Fred Mace

Personal information
- Full name: Fred Mace
- Date of birth: October quarter 1895 poss error
- Place of birth: Hayfield, England
- Date of death: 18 August 1938 (aged 39)
- Place of death: Blackpool, England
- Height: 6 ft 0 in (1.83 m)
- Position: Goalkeeper

Senior career*
- Years: Team / Apps / (Gls)
- Godley Athletic
- 19xx–1919: Copley Celtic
- 1919–1925: Stalybridge Celtic / 1 / (0)
- 1925–1927: Nelson / 8 / (0)
- 1927–19xx: Macclesfield Town

= Fred Mace (footballer) =

English footballer

Fred Mace (October quarter 1895 – 18 August 1938) was an English professional footballer who played as a goalkeeper. Born in Hayfield, Derbyshire, he began his playing career in local-league football with Godley Athletic and Copley Celtic. In 1919, he joined Lancashire Combination side Stalybridge Celtic. The club was one of the founder members of the Football League Third Division North two years later, and Mace made one league appearance for them. Stalybridge left the Football League in 1923 to play in the Cheshire County League, where Mace was described as one of the best goalkeepers in the competition.

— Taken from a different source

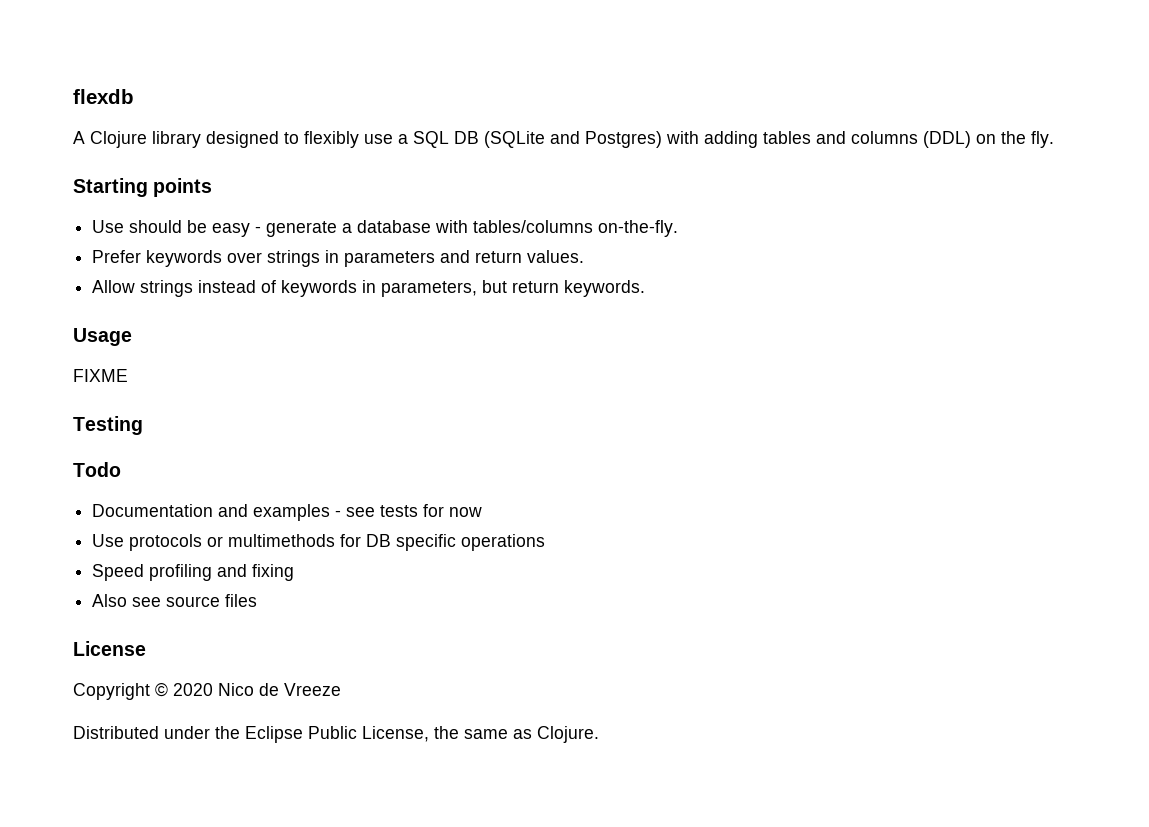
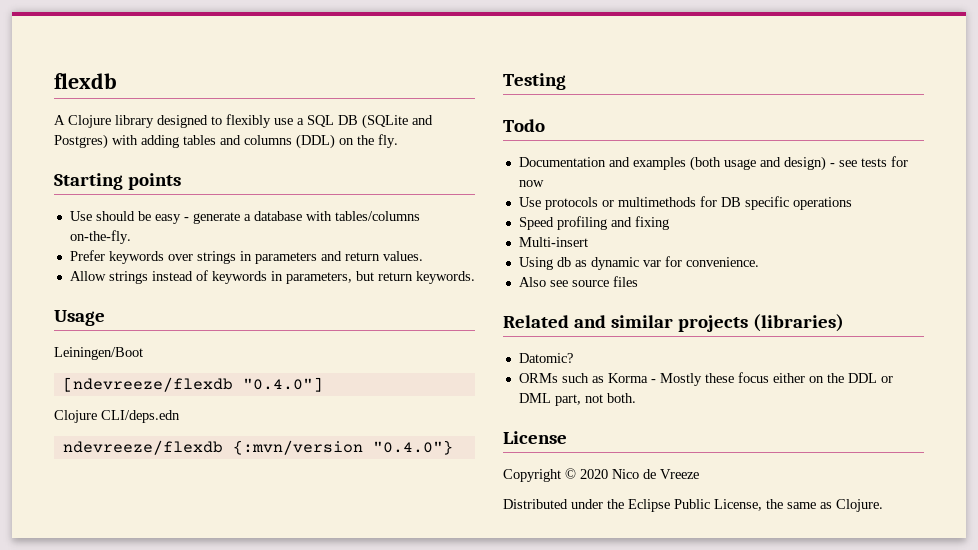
[73,369,128,382] FIXME -> [54,347,143,360] [62,377,323,392] [54,410,180,423] [62,440,453,455] Leiningen/Boot // [ndevreeze/flexdb "0.4.0"] // Clojure CLI/deps.edn // ndevreeze/flexdb {:mvn/version "0.4.0"}
(331, 512) none -> [689,156,826,171] (both usage and design)
[92,594,258,607] Also see source files -> [518,237,588,247] [518,256,759,270] [518,276,638,287] [503,314,844,332] [518,353,573,363] [518,372,893,386] [518,393,636,406] Multi-insert // Using db as dynamic var for convenience. // Also see source files // Related and similar projects (libraries) // Datomic? // ORMs such as Korma - Mostly these focus either on the DDL or DML part, not both.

In May 1925, he was signed by Third Division North side Nelson, for a transfer fee of £100, as an understudy to Harry Abbott. He found it difficult to supplant Abbott and hence it was almost a year before he made his Nelson debut in the 3–3 draw with Chesterfield on 20 April 1926. It was another twelve months before Mace was selected for the team again, returning for the 6–2 win against Hartlepools United on 9 April 1927. He remained in goal for the following five matches, but the team suffered defeat in all five games and Mace was dropped following a 2–7 loss away at New Brighton. He made his final appearance for Nelson in the final match of the 1926–27 season, a 0–2 home defeat to Tranmere Rovers.

During his time with Nelson, Mace was a regular starter for the reserve team and missed only one match as the side won the Lancashire Combination in 1925–26. He was offered a contract by the club for the 1927–28 season, but he rejected it and opted instead to move into non-League football with Macclesfield Town, where he ended his career.